[Problem to solve]: Your answer should be the exact lines of the records, starting with the one containing "Infantil Harry Potter" and running to the end.

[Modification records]
-----

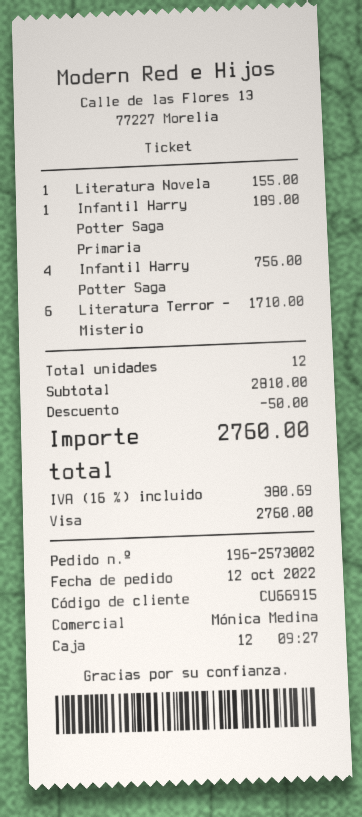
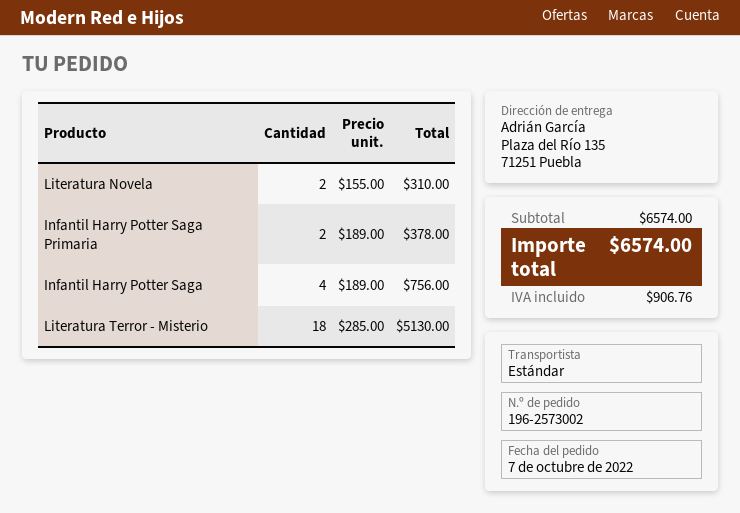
order date: 2022-10-12 -> 2022-10-07
Literatura Novela: 1 for 155.00 -> 2 for 310.00
Infantil Harry Potter Saga Primaria: 1 for 189.00 -> 2 for 378.00
Literatura Terror - Misterio: 6 for 1710.00 -> 18 for 5130.00
subtotal: 2810.00 -> 6574.00
discount: 50.00 -> none
tax: 380.69 -> 906.76
total: 2760.00 -> 6574.00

-----

[Finished exercise]:
Infantil Harry Potter Saga Primaria: 1 for 189.00 -> 2 for 378.00
Literatura Terror - Misterio: 6 for 1710.00 -> 18 for 5130.00
subtotal: 2810.00 -> 6574.00
discount: 50.00 -> none
tax: 380.69 -> 906.76
total: 2760.00 -> 6574.00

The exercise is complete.